From your description, it has elements of "sci-fi" but they don't sound like those elements don’t really drive the story.
A good definition of SF is that something is SF to the extent that the story is driven by fictionalized science (in the broadest sense of any rational, objective, experimental or observational body of knowledge) or technology. Thus a story isn't necessarily "SF" or "Not SF", but to some degree SF.
From your description there is an SF element, but it does no more than set up a situation which plays out according to the rules of a mundane 30's British comedy. So while it would seem to have a touch of SF about it, it's not very stfnal.
(Obviously if someone who has read the book has details that change my impression from the OP's description, my conclusions might well change.)
Added: I'm going to (considerably) expand my previous answer in response to comments:
Asking if a story either is or is not SF is not very helpful. Some stories not only have stfnl elements, but literally couldn’t be told without them. Others have some stfnl elements, but those elements are more part of the scenery than essential to the story. Another story might be a mainstream novel that happens to have, say, an impossible invention or mentions in passing that there is a moon base. (If any anachronism makes a story SF, the SF canon is a lot bigger than most people think! Shakespeare has clocks in Julius Caesar and billiards in Antony and Cleopatra!)
If the definition of being SF is a story having any SF elements at all, then there’s a lot that is SF, but I don’t think that definition is particularly helpful.
Even less helpful is an attempt to divide the world of the fantastic into two disjoint categories “SF” and “Fantasy”! Never mind that for the first fifty years of SF it was considered to be a subset of fantasy frequently called “science fantasy.” Even today when the definition of fantasy has evolved there are plenty of stories which are ambiguous. (For an old example, consider de Camp and Pratt’s “The Mathematics of Magic.” Is it SF? Is it fantasy?
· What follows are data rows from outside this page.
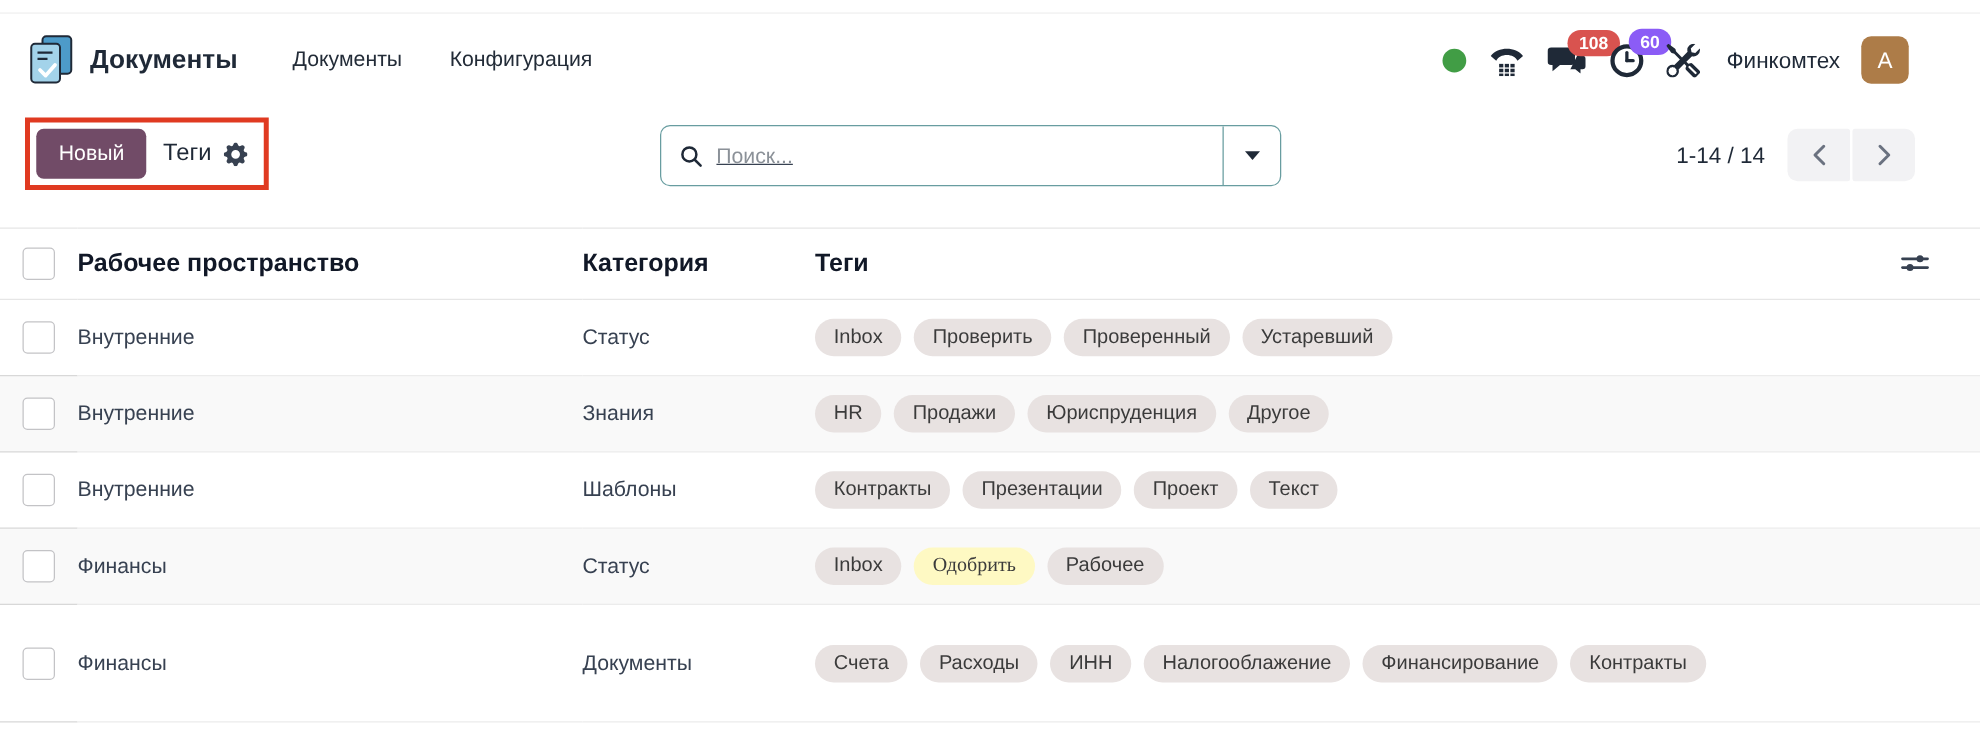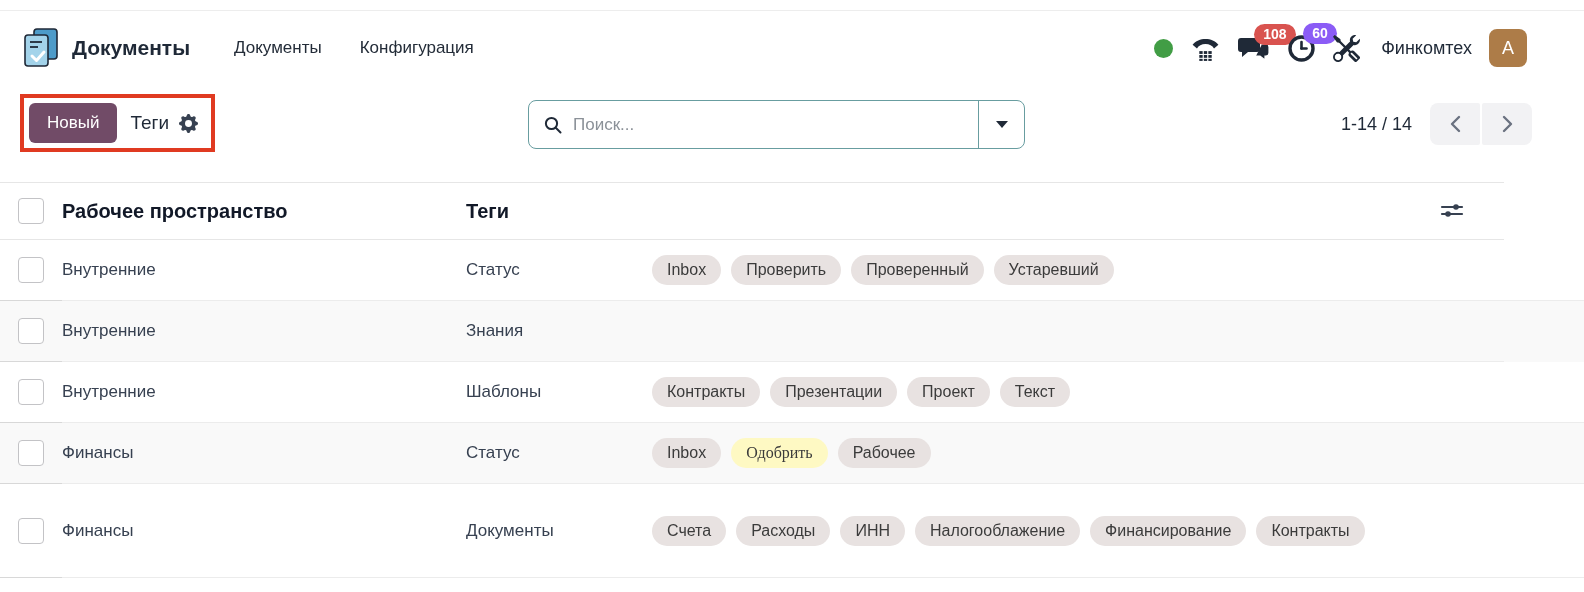--- a/index.html
+++ b/index.html
@@ -34,7 +34,7 @@
 
   .searchbox { position:absolute; left:528px; top:15px; width:497px; height:49px;
                border:1px solid #689da0; border-radius:8px; display:flex; align-items:stretch;
-               background:#fff; overflow:hidden; }
+               background:#fff; overflow:hidden;text-decoration:underline; }
   .search-main { flex:1; display:flex; align-items:center; padding-left:14px; }
   .search-main svg { flex:0 0 auto; }
   .search-input { border:none; outline:none; flex:1; font-size:17px; margin-left:10px;

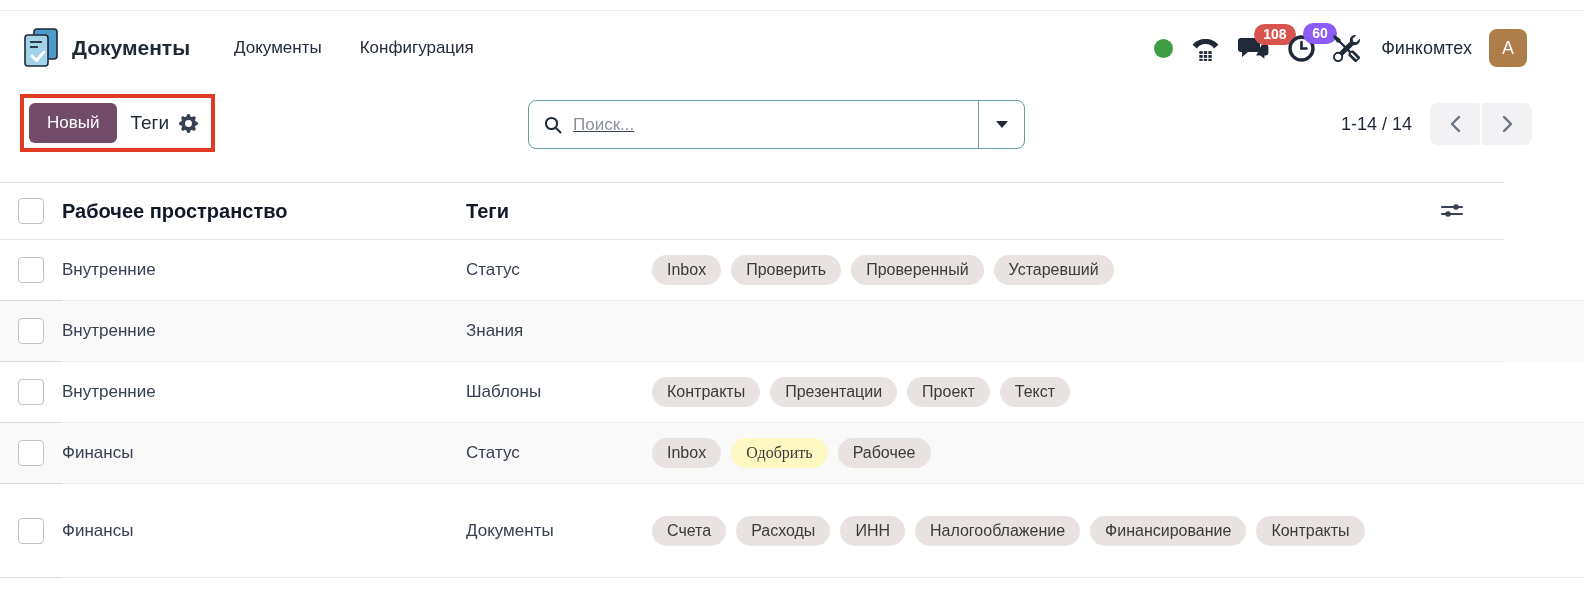--- a/index.html
+++ b/index.html
@@ -186,6 +186,9 @@
       <span class="label">Рабочее пространство</span>
     </div>
     <div class="td">
+      <span class="label">Категория</span>
+    </div>
+    <div class="td">
       <span class="label">Теги</span>
     </div>
     <div class="td settings-cell">

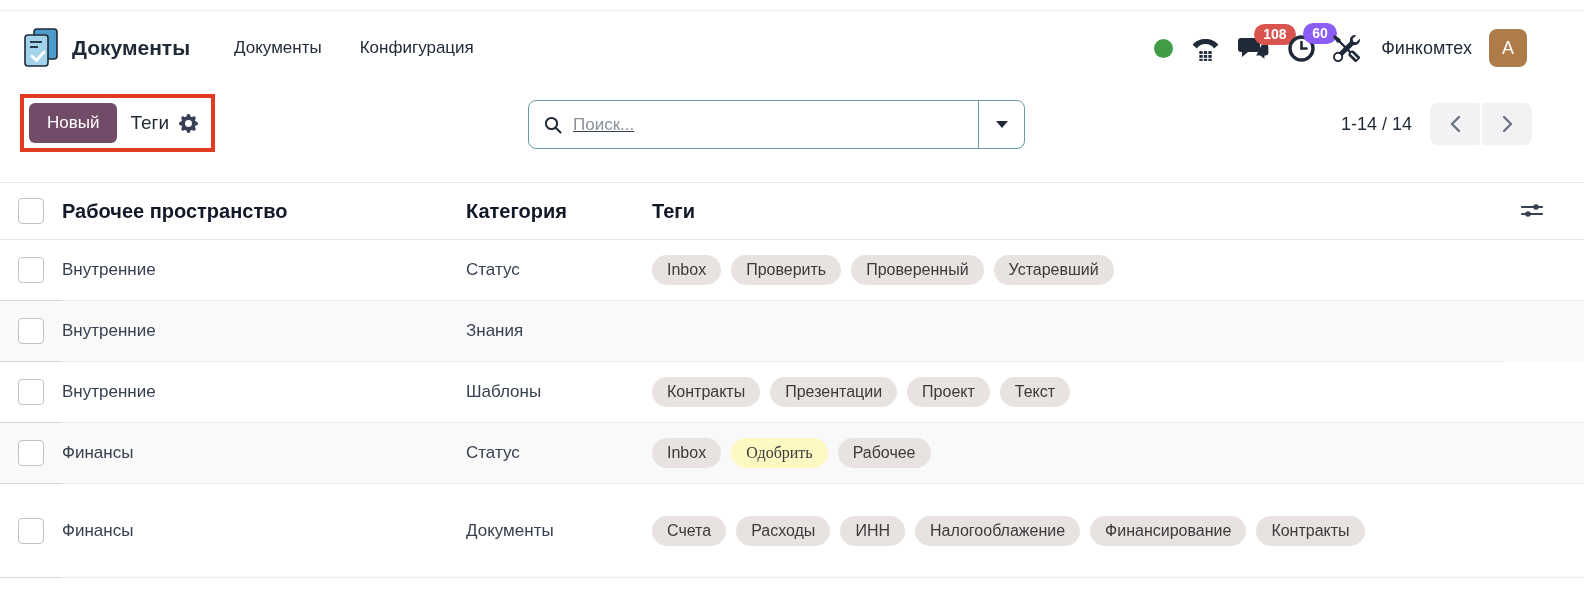--- a/index.html
+++ b/index.html
@@ -230,6 +230,12 @@
     <div class="td">
           <span class="cell-text">Знания</span>
         </div>
+    <div class="td tags-cell">
+          <span class="tag" style="background: rgb(232, 226, 225);">HR</span>
+          <span class="tag" style="background: rgb(232, 226, 225);">Продажи</span>
+          <span class="tag" style="background: rgb(232, 226, 225);">Юриспруденция</span>
+          <span class="tag" style="background: rgb(232, 226, 225);">Другое</span>
+        </div>
     <div class="td"></div>
   </div>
Both answers are clearly “yes”, but this is only possible if they are not disjoint sets.)
It’s easy to come up with any number of similar cases which further shred the idea that there are two categoris, one called “SF’ and one called “Fantasy”.
All of these problem cases go away if instead of asking if a story is SF, asking to what degree it is SF and to what degree is it fantasy. Some stories are very stfnal, some are just a little bit, some are nearly pure fantasies, while others – sometimes claimed for the mainstream as “Magic Realism” – spice up a basically mundane story with some fantastic elements. Some are basically mysteries which are also slightly stfnal. (Look at J. D. Robb’s very successful Mystery/Romance/SF In Death series!)
So I suggest that a story is SF to the extent that it depends on fictionalized science or engineering with both terms extended to include any rational, objective, experimental or observational body of knowledge. A story is fantasy to the extent that it depends on fictionalized magic or the supernatural with the terms again being inclusive. Something can be either, neither or both and can be just a bit fantastic or a whole lot fantastic.
A story like Hal Clement’s “Uncommon Sense” has science so deeply built into it that it is SF to a very high degree. But something that’s basically a Cowboys and Indians story where they ride hroten, and shoot blasters and are menaced by the Greenies, is hardly SF at all (Planet Stories was full of this sort of thing!)
So to properly answer the question, I think you need to ask two things, first is there any explanation for the body switching beyond “it just happened at the dentists’”. Secondly, are the consequences – either personal or societal – of the body switching explored, or is it just the setup for normal Wodehousean hijinks?